Han et al. [21] reported that of 20 patients with EF, 14 of them were caused by RT. Esophageal perforation caused by RT is mainly due to the imbalance between the regression speed of tumor tissue and the repair speed of normal tissue. The rapid regression of tumor is related to the sensitivity of tumor for radiation, dose and speed of radiation. Kim et al. [3] reported that 17 patients with REC received re-RT, and 3 patients developed EF (17.65%). Zhou et al. [19] also reported on the efficacy and feasibility of salvage RT in patients with locally REC after radical CRT, this study showed that although re-RT could prolong the survival time of patients, the incidence of EF was as high as 20% (11/55). In our study, there were 19 patients with EF. The probability of EF in patients receiving re-RT was higher than that in patients receiving primary RT.

Esophagus tumor has a strong invasion to surrounding tissues and adjacent organs, which is related to the high incidence of EF [22]. Especially in T4 stage, the tissues and organs around the esophagus are more severely invaded. However, the esophagus surrounds the aorta, trachea, bronchus and mediastinum. The tumor can not only invade the esophageal wall, but invade the surrounding tissues and organs to form EF as well. The EF rates reported in T4 patients receiving CRT was in the range of 10–12% [14, 23]. In this study, the incidence of EF in T4 patients receiving re-RT was 57.89%, which greatly increased the risk of EF. Therefore, more attention should be paid to patients with T4 stage. Our results also found that the larger maximum thickness of the tumor was prone to EF. We analyzed that it might be related to the fact that the thickness of the tumor determined the irradiation area, which in turn affected the irradiation dose of important organs around the esophagus, leading to this serious complication. But the BED in re-RT and the total BED were not statistically significant in the occurrence of EF. For patients with REC, the suitable irradiation dose of remains uncertain, and further research is needed. We recommend that the total dose be as low as possible as higher dose was reported to increase the risk of perforation [24]. Our study revealed that the incidence of EF was relatively higher and statistically significant in patients with ulcerative EC than those with non-ulcerative EC. In the study of Tsushima et al. [25] 100% of patients with EF had ulcerative tumor. It was suggested that ulcerative EC was more prone to EF. Statistical analysis also showed that age<70 was a risk factor for EF. Compared with conventional RT, this study found that 23 patients underwent re-RT using hyperfractionated treatment modality, of which only 1 patient developed EF. However, whether hyperfractionation modality can reduce the incidence of EF needs to be verified in future randomized clinical surveys.

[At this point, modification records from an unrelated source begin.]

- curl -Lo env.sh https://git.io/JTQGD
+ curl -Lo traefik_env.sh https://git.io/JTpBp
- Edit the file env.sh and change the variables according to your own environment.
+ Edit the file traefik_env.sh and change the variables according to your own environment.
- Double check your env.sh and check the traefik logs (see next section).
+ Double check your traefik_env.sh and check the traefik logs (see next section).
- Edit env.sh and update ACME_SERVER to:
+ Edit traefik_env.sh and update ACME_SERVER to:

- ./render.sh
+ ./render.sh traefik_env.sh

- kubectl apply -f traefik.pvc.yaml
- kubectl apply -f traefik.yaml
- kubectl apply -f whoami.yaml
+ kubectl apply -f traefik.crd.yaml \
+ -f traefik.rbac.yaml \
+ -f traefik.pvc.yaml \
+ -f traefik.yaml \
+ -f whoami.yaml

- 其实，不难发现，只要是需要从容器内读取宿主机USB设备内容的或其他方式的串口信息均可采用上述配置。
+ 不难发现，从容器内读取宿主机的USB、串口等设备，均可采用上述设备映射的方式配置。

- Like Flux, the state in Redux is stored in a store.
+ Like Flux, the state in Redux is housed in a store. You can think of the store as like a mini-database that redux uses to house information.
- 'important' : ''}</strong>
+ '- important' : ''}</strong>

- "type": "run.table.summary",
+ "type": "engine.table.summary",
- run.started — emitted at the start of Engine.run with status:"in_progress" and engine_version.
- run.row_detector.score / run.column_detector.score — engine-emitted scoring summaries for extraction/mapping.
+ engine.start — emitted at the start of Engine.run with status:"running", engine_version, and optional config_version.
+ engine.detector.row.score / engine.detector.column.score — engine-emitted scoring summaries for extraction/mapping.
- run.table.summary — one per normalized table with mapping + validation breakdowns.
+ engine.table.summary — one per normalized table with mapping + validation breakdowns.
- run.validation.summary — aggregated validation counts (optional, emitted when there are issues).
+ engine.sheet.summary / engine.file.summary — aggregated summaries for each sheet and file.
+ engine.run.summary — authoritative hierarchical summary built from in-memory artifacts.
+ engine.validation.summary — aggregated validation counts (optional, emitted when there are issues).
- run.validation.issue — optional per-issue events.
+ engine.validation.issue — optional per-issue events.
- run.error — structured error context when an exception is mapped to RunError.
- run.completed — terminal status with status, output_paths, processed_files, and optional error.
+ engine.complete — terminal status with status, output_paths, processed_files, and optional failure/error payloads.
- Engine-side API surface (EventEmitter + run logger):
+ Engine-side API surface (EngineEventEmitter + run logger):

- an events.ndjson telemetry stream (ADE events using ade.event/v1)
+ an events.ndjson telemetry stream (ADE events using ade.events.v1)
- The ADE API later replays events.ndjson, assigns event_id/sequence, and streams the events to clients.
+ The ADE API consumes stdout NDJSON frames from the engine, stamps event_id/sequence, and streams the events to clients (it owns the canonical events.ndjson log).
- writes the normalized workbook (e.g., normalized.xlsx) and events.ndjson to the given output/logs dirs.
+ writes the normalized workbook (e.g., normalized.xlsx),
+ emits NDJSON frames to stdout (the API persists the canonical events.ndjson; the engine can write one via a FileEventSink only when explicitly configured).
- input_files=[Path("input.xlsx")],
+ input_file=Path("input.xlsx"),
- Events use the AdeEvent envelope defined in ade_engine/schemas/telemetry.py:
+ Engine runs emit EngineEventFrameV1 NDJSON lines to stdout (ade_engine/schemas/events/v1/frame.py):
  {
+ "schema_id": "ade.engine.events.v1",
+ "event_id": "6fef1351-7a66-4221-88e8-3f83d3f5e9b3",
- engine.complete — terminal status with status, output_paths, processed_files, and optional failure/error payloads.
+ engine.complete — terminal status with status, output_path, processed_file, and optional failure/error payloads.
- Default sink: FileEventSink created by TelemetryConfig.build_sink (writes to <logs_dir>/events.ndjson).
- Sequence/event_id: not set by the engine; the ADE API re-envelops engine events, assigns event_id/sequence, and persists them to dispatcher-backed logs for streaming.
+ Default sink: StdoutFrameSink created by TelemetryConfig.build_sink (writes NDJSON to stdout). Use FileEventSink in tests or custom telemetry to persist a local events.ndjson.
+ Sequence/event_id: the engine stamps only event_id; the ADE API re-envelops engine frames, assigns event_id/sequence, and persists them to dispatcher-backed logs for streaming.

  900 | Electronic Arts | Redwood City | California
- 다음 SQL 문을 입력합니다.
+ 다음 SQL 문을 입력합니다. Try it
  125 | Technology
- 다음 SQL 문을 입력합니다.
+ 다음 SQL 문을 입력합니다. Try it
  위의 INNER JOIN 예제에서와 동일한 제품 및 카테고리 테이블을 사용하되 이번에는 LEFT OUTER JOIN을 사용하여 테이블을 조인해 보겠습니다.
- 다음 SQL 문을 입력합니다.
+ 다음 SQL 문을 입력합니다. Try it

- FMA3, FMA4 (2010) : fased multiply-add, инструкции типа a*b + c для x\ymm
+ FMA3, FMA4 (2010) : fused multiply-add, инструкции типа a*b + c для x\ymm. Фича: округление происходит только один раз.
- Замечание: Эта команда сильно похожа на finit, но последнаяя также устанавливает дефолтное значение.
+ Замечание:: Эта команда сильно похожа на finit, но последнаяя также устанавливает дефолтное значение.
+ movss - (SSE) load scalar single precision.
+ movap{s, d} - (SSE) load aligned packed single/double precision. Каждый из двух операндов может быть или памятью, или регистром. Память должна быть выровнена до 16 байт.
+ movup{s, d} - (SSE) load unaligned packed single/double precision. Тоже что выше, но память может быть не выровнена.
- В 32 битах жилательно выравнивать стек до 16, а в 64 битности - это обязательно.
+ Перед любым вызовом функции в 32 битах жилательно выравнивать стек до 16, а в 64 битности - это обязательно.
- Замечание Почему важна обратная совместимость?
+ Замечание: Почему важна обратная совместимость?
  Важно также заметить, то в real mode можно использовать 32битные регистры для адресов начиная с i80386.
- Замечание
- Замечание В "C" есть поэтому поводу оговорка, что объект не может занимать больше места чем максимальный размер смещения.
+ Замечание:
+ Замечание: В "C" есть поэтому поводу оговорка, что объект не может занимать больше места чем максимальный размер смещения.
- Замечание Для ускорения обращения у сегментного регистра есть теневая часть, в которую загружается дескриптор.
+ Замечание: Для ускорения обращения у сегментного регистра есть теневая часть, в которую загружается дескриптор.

There were several limitations in this retrospective study including a smaller number of cases and the shorter follow-up period. Second, it was difficult to accurately distinguish between treatment-related EF and EF resulting from tumor progression, and finally, this was a study from a single center.

In conclusion, this study showed that age, T stage, ulcerative EC and the maximum thickness of the tumor were closely related to EF. Once EF occurs the prognosis is highly poor, no matter what kind of treatment strategy the effect is not good. Thus, the focus is on prevention. We should carefully formulate individualized treatment plans, highly select patients suitable for re-RT, strengthen adjuvant treatment, and minimize the risk of EF. In recent years, tumor immunotherapy has become a research hotspot of scholars at home and abroad. In the next study, we can explore whether immunotherapy combined with RT will increase the risk of EF.